_ASSIGNMENT_. Apart from the pictures, reproduce the data below exactly as it stands.

_INPUT DATA_.
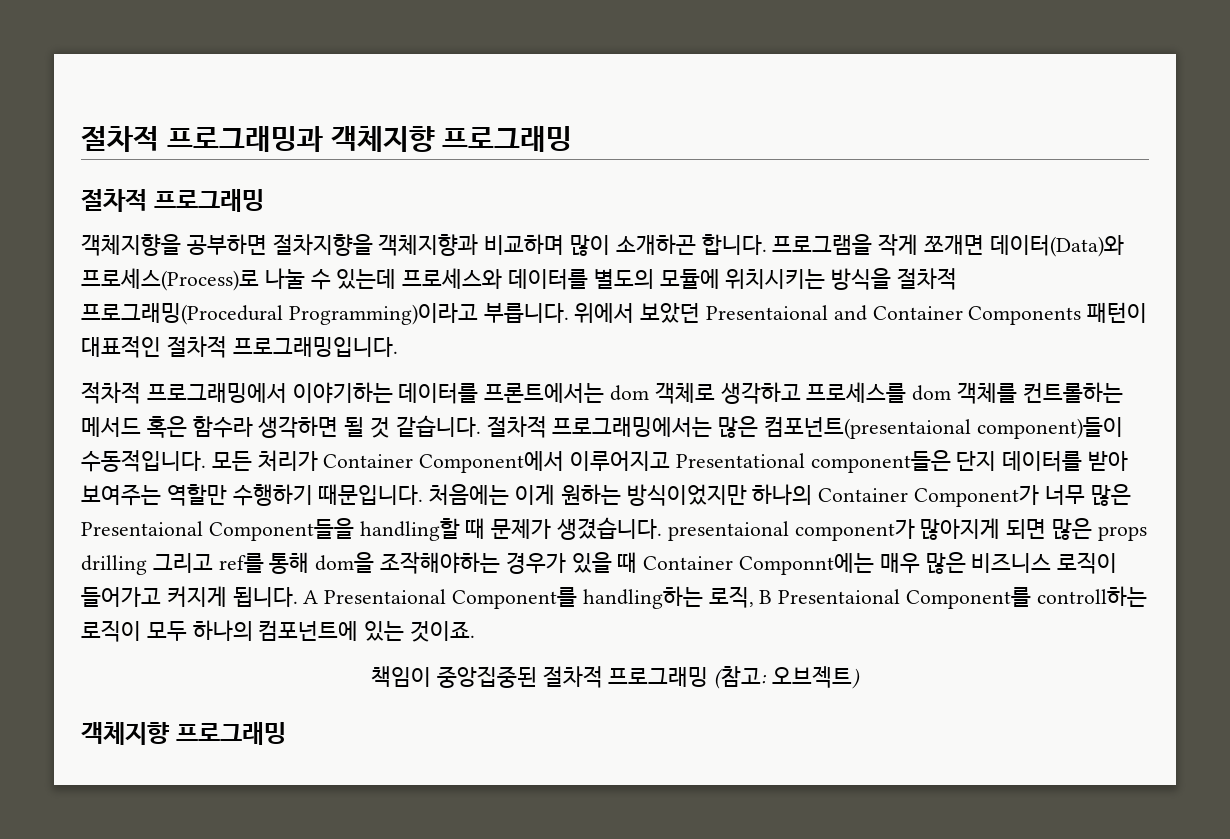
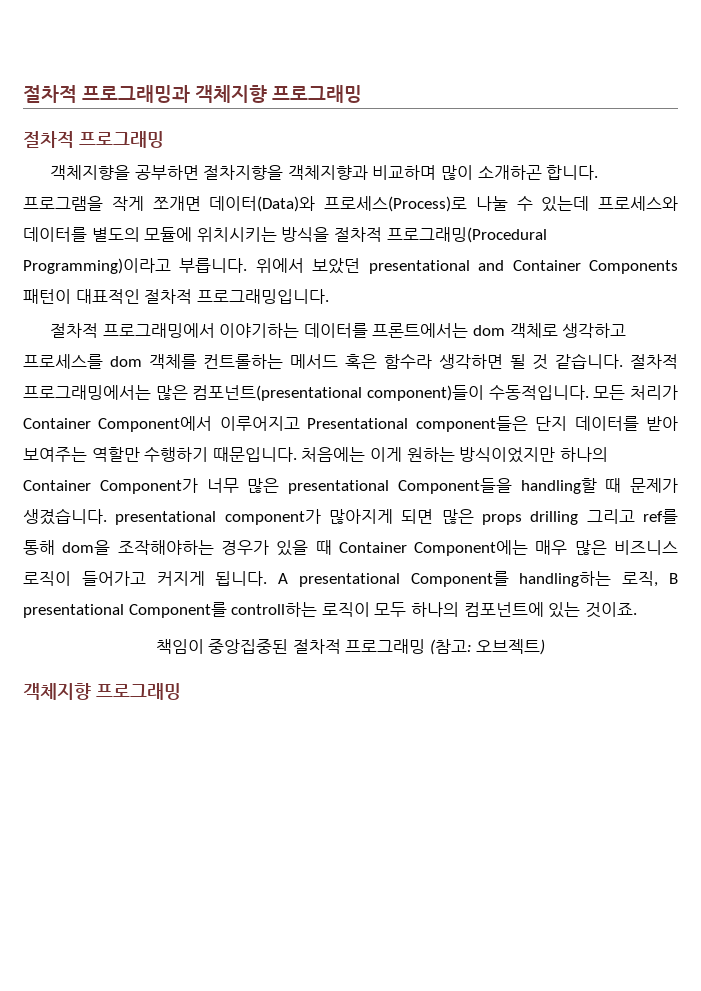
[706,305,829,320] Presentaional -> [368,260,470,274] presentational
[81,382,141,404] 적차적 -> [49,323,98,338] 절차적
[764,416,972,439] 컴포넌트(presentaional -> [192,385,363,401] 컴포넌트(presentational
[81,521,203,536] Presentaional -> [288,480,389,494] presentational
[667,521,789,541] presentaional -> [115,511,217,525] presentational
[739,553,875,575] Componnt에는 -> [414,540,529,556] Component에는
[324,589,447,604] Presentaional -> [298,573,400,587] presentational
[778,589,901,604] Presentaional -> [23,604,124,618] presentational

_TASK OUTPUT_.
[706,305,829,320] Presentaional -> [368,260,470,274] presentational
[81,382,141,404] 적차적 -> [49,323,98,338] 절차적
[764,416,972,439] 컴포넌트(presentaional -> [192,385,363,401] 컴포넌트(presentational
[81,521,203,536] Presentaional -> [288,480,389,494] presentational
[667,521,789,541] presentaional -> [115,511,217,525] presentational
[739,553,875,575] Componnt에는 -> [414,540,529,556] Component에는
[324,589,447,604] Presentaional -> [298,573,400,587] presentational
[778,589,901,604] Presentaional -> [23,604,124,618] presentational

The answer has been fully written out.